Solar shingles, Part 2...
Submitted by Dick Wanner on Wed, 04/29/2009 - 7:15am.Yesterday I was mulling over the economics of powering my house with photovoltaic shingles on my roof. Such shingles do exist, they're looking more and more like regular shingles, and the costs have come down in recent years and months. But they're not quite ready for my roof, After googling a lot of possibilities, it seems it would require too many shingles for my 1,800kwh monthly need, or they're too expensive or they don't really look like shingles.
So I checked out the decent looking solar panels offered by OkSolar (OkSolar.com). They have a model that puts out 580 kwh under average conditions (which means something different in Phoenix than it does in Boston, of course), so I would need three of these particular panels for my house. They cost $17,996 apiece, let's call it $18,000. So for $54,000, my roof could be my power plant.
That's not as bad as I thought it would be. At 17 cents per kwh - which is where my light bill is headed - the system would pay for itself in 15 years. State and federal energy tax credits, dealer incentives and other factors would no doubt bring the cost down.
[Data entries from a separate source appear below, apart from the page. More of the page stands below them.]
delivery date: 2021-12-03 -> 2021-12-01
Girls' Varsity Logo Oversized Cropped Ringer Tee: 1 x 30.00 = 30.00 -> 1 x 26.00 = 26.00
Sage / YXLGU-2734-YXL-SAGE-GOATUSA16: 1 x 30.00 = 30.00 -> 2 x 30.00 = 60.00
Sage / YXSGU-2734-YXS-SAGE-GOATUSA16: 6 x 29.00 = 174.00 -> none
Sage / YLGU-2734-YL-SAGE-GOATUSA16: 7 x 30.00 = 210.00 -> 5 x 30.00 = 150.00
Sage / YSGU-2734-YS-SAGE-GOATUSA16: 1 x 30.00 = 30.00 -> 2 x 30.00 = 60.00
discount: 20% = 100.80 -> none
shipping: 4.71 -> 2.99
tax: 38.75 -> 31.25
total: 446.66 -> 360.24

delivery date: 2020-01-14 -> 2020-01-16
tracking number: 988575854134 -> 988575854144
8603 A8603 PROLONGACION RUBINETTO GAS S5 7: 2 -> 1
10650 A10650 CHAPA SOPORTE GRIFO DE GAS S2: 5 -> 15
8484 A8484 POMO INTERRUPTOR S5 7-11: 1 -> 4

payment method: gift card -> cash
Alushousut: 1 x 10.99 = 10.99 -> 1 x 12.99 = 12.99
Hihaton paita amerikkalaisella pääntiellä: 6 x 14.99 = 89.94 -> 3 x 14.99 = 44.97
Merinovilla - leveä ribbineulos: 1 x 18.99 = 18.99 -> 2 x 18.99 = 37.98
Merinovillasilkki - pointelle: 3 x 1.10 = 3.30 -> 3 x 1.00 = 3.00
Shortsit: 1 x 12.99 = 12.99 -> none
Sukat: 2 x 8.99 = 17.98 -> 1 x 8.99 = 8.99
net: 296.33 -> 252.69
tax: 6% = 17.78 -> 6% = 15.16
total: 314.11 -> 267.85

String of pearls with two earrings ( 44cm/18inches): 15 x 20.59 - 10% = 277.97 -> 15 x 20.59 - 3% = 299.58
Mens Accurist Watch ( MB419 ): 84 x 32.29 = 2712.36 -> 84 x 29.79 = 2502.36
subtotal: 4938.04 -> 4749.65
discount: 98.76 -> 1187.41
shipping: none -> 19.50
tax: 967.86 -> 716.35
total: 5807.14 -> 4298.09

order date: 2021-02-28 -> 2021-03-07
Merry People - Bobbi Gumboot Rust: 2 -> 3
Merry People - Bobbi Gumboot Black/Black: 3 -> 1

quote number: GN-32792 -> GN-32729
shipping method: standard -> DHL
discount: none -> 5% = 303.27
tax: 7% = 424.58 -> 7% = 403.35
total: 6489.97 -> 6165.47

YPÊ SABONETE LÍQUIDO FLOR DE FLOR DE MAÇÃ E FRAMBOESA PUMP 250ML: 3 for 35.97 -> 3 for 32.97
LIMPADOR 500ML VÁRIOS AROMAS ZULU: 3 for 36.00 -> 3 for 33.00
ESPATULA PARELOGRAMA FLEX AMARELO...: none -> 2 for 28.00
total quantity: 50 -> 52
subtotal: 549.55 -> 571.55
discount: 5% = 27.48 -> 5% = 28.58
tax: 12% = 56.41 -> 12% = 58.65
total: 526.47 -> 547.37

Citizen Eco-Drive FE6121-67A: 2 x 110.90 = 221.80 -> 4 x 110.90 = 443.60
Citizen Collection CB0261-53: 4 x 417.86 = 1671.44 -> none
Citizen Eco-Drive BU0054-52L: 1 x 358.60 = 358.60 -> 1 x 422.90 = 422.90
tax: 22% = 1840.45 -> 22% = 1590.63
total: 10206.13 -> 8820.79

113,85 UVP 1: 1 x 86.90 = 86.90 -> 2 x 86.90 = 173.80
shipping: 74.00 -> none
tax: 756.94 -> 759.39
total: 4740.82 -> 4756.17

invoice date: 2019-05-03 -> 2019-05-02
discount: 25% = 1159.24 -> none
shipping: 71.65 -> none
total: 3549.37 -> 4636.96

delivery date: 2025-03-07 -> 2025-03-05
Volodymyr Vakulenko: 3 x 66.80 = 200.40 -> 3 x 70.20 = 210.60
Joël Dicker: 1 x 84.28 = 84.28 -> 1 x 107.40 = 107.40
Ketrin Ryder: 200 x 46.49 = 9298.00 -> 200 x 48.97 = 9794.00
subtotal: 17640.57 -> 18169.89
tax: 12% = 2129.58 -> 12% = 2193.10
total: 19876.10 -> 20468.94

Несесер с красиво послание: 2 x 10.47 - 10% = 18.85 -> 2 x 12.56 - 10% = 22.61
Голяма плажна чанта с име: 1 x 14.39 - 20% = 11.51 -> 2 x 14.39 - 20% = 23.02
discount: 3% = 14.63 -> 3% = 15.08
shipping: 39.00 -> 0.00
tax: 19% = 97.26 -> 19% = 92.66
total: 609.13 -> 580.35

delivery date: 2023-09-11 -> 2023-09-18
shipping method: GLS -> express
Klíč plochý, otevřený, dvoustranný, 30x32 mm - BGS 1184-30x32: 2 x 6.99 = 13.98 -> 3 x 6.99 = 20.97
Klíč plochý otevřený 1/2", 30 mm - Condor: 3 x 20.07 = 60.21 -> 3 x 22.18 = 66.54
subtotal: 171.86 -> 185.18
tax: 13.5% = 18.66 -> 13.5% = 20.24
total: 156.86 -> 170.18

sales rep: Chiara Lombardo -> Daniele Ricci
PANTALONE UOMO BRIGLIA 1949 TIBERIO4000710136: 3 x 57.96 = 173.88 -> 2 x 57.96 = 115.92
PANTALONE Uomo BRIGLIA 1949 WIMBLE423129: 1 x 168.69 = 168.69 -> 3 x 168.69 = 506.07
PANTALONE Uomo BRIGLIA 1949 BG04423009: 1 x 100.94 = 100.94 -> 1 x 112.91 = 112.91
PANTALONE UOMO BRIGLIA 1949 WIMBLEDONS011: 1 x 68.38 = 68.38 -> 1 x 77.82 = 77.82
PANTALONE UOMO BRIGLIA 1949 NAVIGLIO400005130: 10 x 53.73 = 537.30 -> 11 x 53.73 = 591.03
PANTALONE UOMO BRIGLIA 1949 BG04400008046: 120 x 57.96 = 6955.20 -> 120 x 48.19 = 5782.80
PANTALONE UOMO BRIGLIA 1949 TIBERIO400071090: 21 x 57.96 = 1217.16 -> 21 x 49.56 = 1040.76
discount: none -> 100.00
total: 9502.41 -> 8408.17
That's close to the five-year payoff I would need to convince me to install a solar system, but it's not close enough. Our current occupant wants the country to move towards energy self-sufficiency. That goal might be as close as our roofs, and could justify the expense and national focus of a Manhattan-style project.
Ethanol is not the culprit in high food prices, according to a telephone gathering last week of prominent farm groups. Officials from the American Farm Bureau, National Farmers Union, National Corn Growers Association and Growth Energy pretty much agreed that supermarket prices remained high while commodity prices were shrinking. High energy prices and an army of middlemen between farmers and retailers were cited during the teleconference. Special Sections Editor CharleneShupp Esbenshade reports of the conference in the current issue of Lancaster Farming.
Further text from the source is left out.